From: Jessica Torres, director of Human Resources
Date: May 20, 2012
Subject: Federal Act Violations for 3 cases
The Family and Medical Leave act of 1993 states, that any eligible employee can take twelve weeks of unpaid time off for a family emergency. The family emergency must be one of the four cases: a birth of a child, being a caregiver for immediate family members with a serious illness, placing a child in foster care or placing them up for adoption, or for a serious illness or health concern for themselves. The provisions that apply here is that the employee was granted leave, and has been on leave for 11 of the allowed 12 weeks. The employee has worked for the company for 2 years, which fulfills the requirement of 1 year. The employee must always be allowed to return to work at their same pay rate and job level; otherwise, it is a violation of the act. In this case, he did return to work at the same level with the same pay. The employee is granted benefits during the leave, however, the company is not required to pay the employee for his time off, therefore, in this situation, there were no violations of the act.

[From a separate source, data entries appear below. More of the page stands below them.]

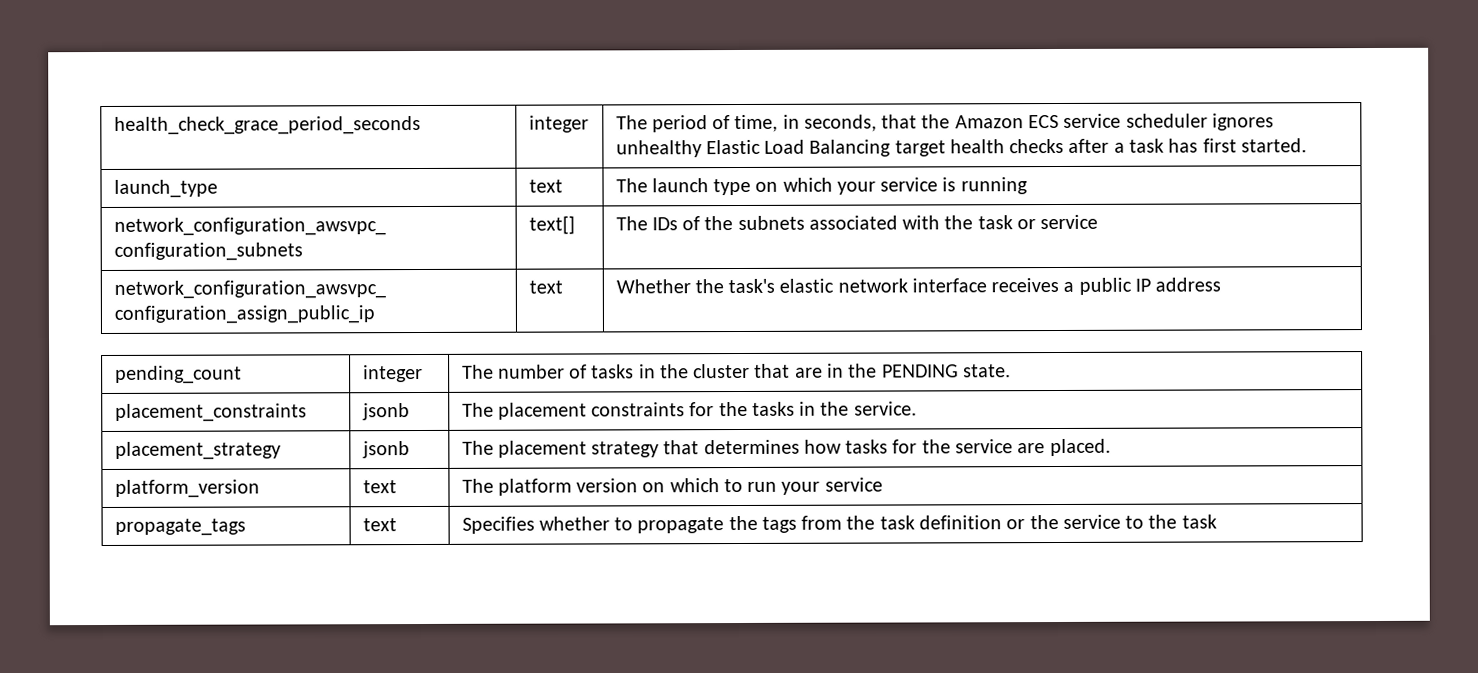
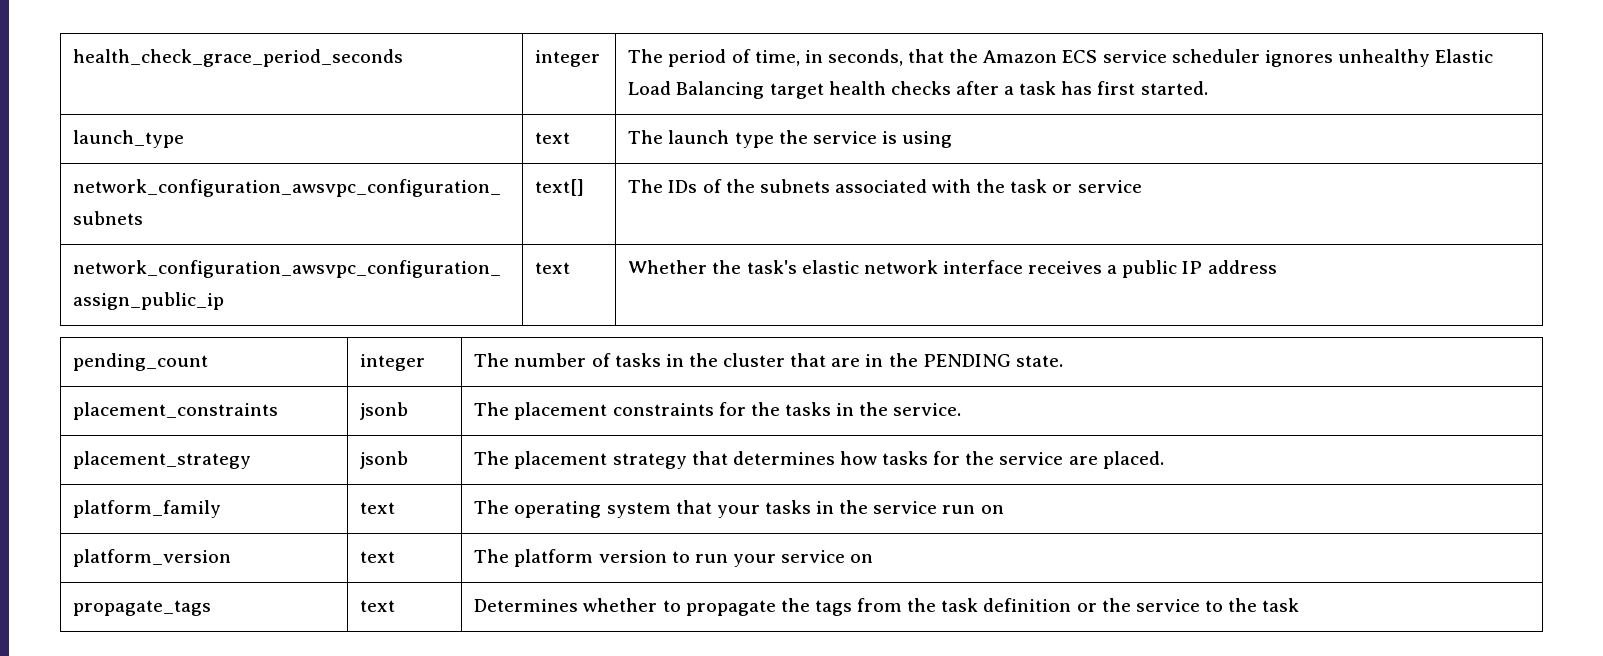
[755,177,876,195] on which your -> [778,130,808,144] the
[960,177,1028,195] running -> [902,131,953,148] using
(1111, 447) none -> [73,500,222,518] [360,502,396,514] [474,500,1004,518] // platform_family | text | The operating system that your tasks in the service run on
[642,478,720,493] on which -> (667, 556) none
(883, 484) none -> [850,554,874,563] on
[461,516,535,534] Specifies -> [474,599,579,612] Determines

Employee B has been with the company for many years. During his work evaluations, he was given very high marks for his work in his department. A co-worker that was given lower marks during his performance review received a promotion over employee B, because he is younger. This is in fact a violation of the Age Discrimination in Employment Act of 1967. This states that no employee, over the age of 40, can be denied a promotion based on age, and that is precisely what has happened here. It is clear that the promotion should have gone to employee B, considering his performance in his work and how long he has been with the company.
Applicant C has a disability, paralysis of his legs to be specific. This requires that he use a wheelchair to get around. The...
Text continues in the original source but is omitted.